=== Records for this exercise ===
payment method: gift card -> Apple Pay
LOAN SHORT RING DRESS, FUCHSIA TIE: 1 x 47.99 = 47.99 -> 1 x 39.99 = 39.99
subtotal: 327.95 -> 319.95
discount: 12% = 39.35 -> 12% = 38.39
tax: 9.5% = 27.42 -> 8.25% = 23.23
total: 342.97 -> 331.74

=== Exercise description ===
Please give the listing again exactly, line for line.

=== Response area ===
payment method: gift card -> Apple Pay
LOAN SHORT RING DRESS, FUCHSIA TIE: 1 x 47.99 = 47.99 -> 1 x 39.99 = 39.99
subtotal: 327.95 -> 319.95
discount: 12% = 39.35 -> 12% = 38.39
tax: 9.5% = 27.42 -> 8.25% = 23.23
total: 342.97 -> 331.74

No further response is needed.